Consider just a few of the problems that seem likely seriously to complicate, if not preclude, the conviction of the 9/11 plotters:

The moment they set foot in this country, all will be accorded constitutional rights to which they are not entitled - but from which they will extract considerable benefit. For example, they will have access to the best defense counsel, men and women determined to use civil liberties designed to protect the innocent to secure release of the guilty. Many of these lawyers comprise what is known as the "Guantanamo bar," including attorneys from Mr. Holder's former law firm and some of his senior subordinates now responsible for detainee policy at the Department of Justice.

The attorneys will point out that, when apprehended, the accused were not read their Miranda rights. That was because, of course, they didn't have any. But that was then and this is now.
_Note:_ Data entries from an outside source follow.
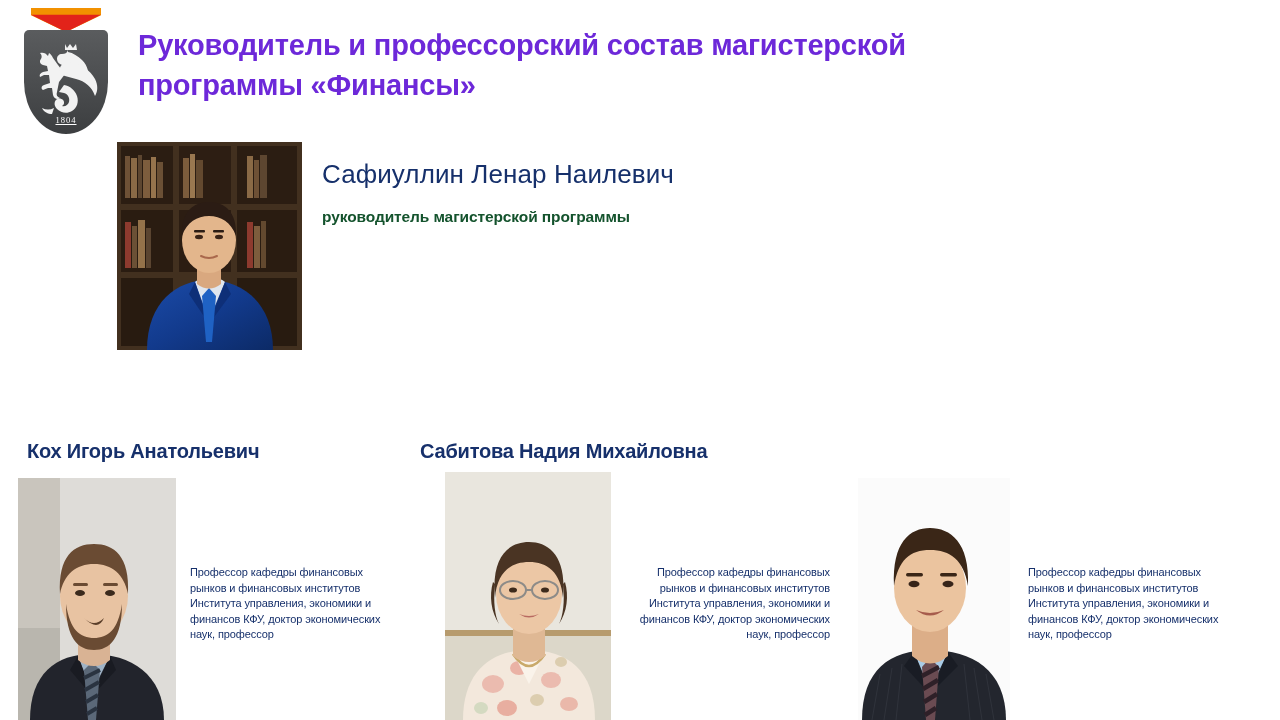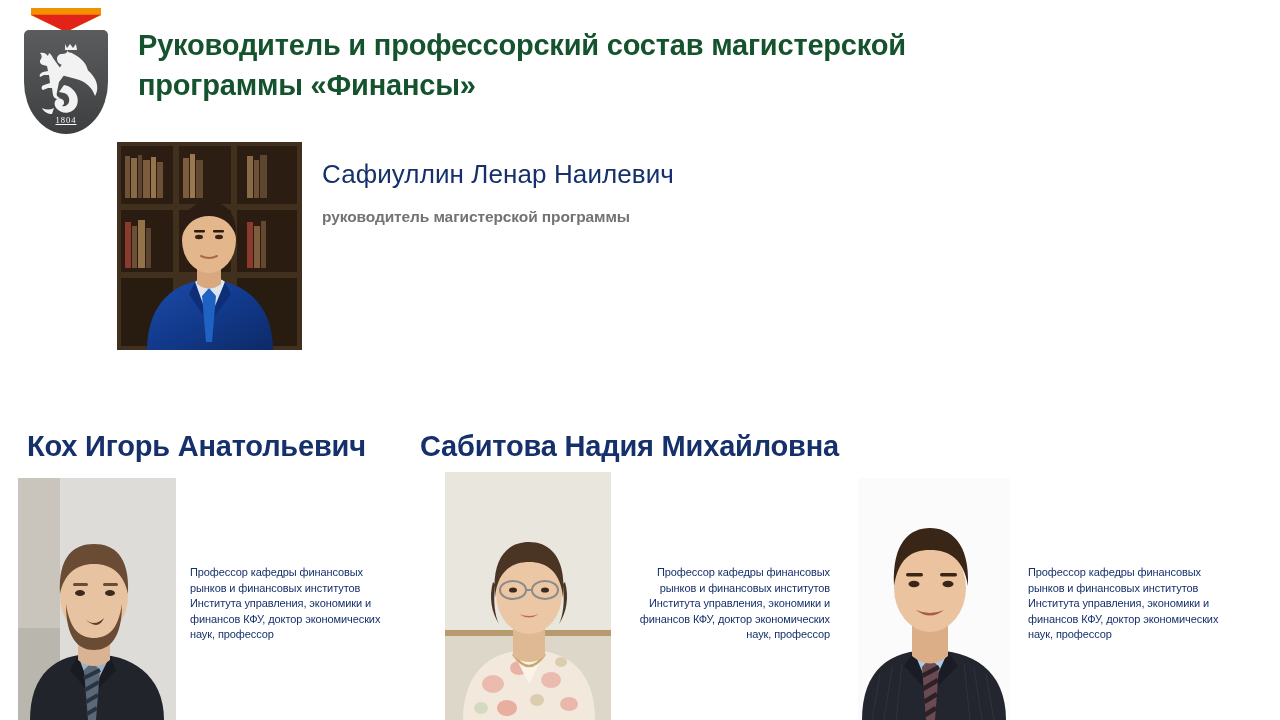"Руководитель и профессорский состав" .page-title { color: #14532d -> #6d28d9 }
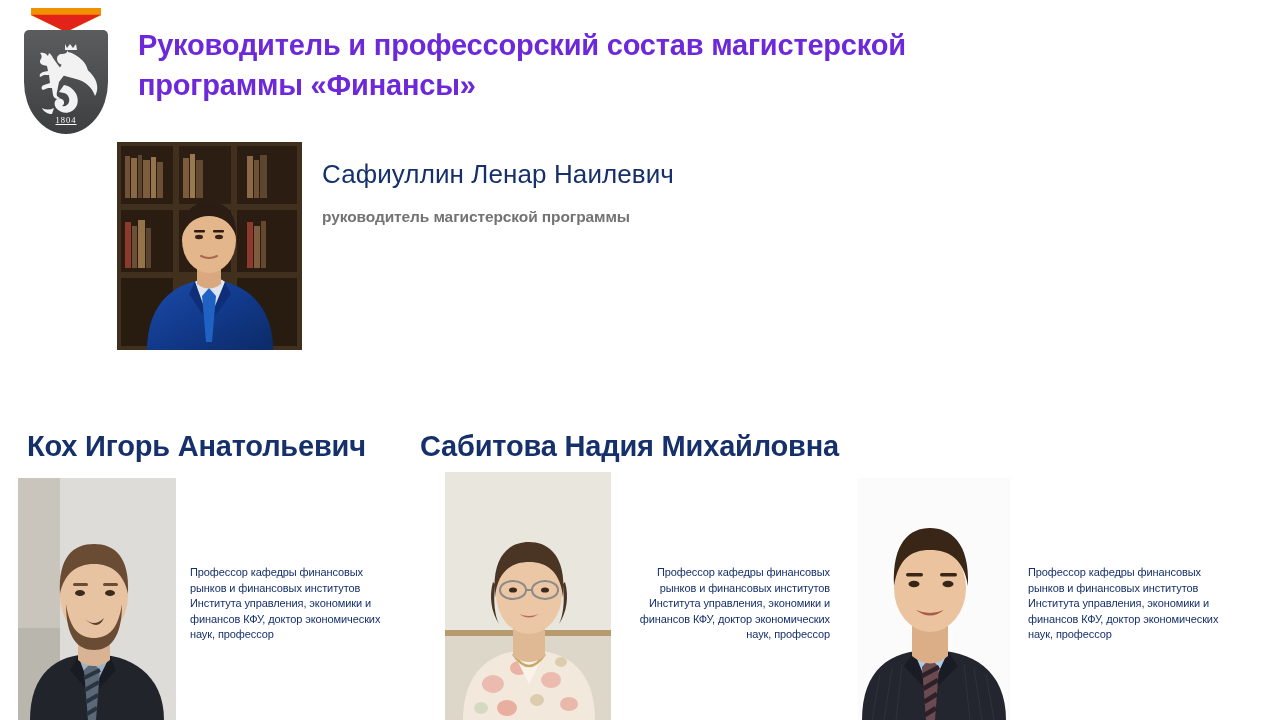"руководитель магистерской программы" .lead-role { color: #737373 -> #14532d }
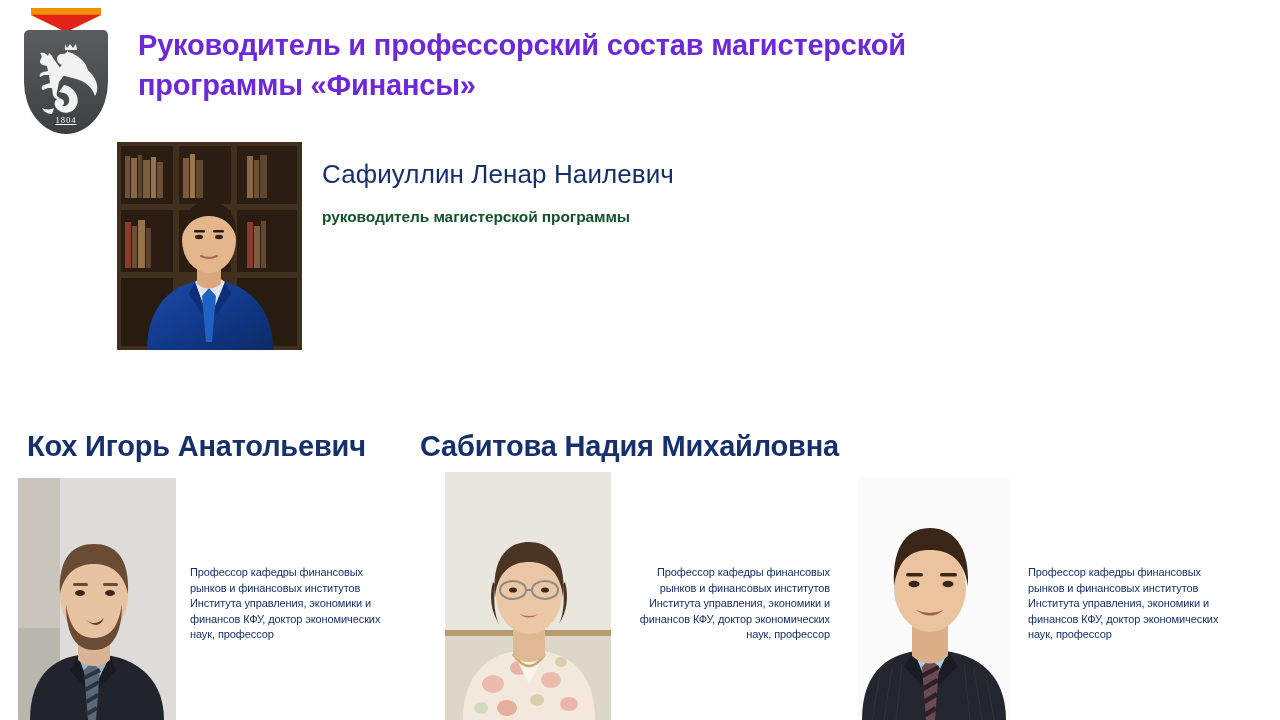"Кох Игорь Анатольевич" .prof-name { font-size: 29px -> 20px; top: 10px -> 20px }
The terrorists' lawyers will also try to exploit the government's reluctance to compromise intelligence sources and methods, in the hope of ensuring that the cost to the national security of prosecuting their clients will become excessive.
The defense will work hard to reveal as much as possible of the enhanced interrogation techniques and other means used to extract information from hardened terrorists like KSM. In particular, they will endlessly trumpet the fact that Mohammed was subjected to one of those techniques - waterboarding - on over 180 occasions. (Never mind that afterwards he divulged invaluable information that prevented new attacks, made it possible to roll up al Qaeda operatives and saved American and others' lives.) My guess is that the defendants will ask Messrs. Obama and Holder to testify on why they consider such a practice to be "torture."
Then, there is the probability that the defense will successfully argue that they can't find an impartial jury in the city profoundly traumatized by the 9/11 attacks. The Washington Times reported Monday that Sen. Jack Reed, Democrat of Rhode Island, believes "‘The people in New York who saw the towers fall' would be the ideal people to judge the September 11 terrorists." But will a federal judge agree? And if not, will the security arrangements in the alternative venue be as good as we are assured they are in New York?

Speaking of security, as with the various locations where Team Obama is trying to dump the rest of the Gitmo detainees (including most recently an Illinois prison 150 miles from Chicago), the problem is only partly one of ensuring the prisoners are unable to escape. The surrounding communities assuredly become higher-value, as well as inherently "soft" (read, easy), targets for further terrorist attacks.